▸ **Exercise brief**
Please return every record exactly, with no pictures included.

▸ **Data**

# # # # # # #

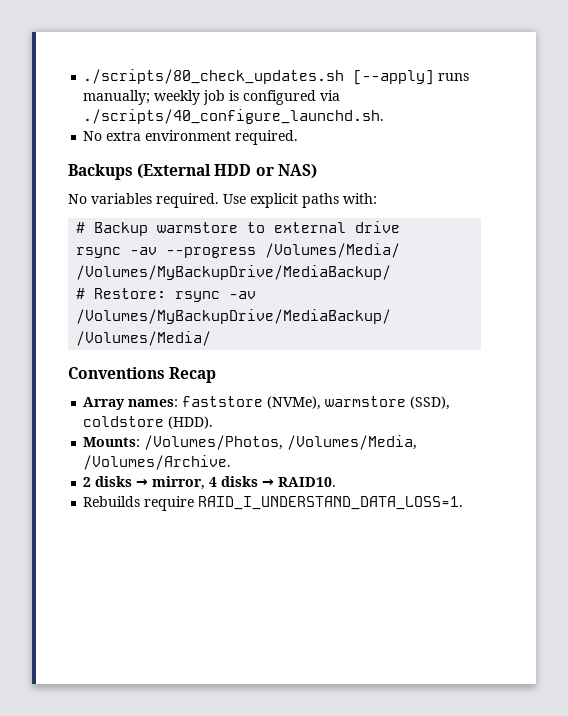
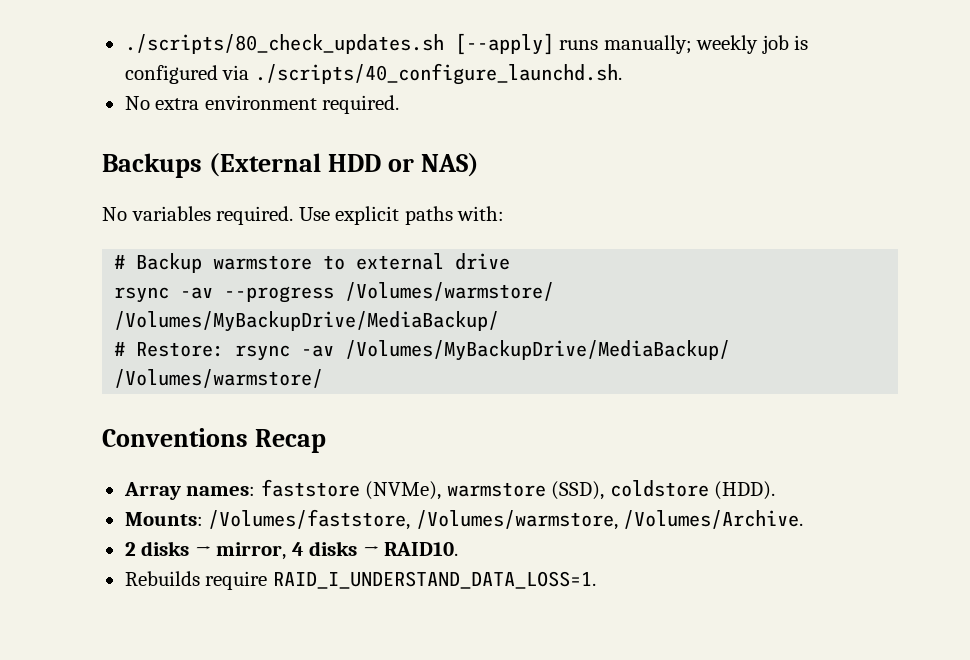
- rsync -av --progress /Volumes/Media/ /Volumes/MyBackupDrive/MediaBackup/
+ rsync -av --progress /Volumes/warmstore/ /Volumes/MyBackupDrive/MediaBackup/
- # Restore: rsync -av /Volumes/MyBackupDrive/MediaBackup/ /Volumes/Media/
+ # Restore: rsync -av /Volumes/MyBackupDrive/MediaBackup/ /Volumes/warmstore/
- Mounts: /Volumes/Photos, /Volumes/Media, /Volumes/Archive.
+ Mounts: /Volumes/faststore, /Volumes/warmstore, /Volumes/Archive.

# # # # # # #

▸ **Task output**
- rsync -av --progress /Volumes/Media/ /Volumes/MyBackupDrive/MediaBackup/
+ rsync -av --progress /Volumes/warmstore/ /Volumes/MyBackupDrive/MediaBackup/
- # Restore: rsync -av /Volumes/MyBackupDrive/MediaBackup/ /Volumes/Media/
+ # Restore: rsync -av /Volumes/MyBackupDrive/MediaBackup/ /Volumes/warmstore/
- Mounts: /Volumes/Photos, /Volumes/Media, /Volumes/Archive.
+ Mounts: /Volumes/faststore, /Volumes/warmstore, /Volumes/Archive.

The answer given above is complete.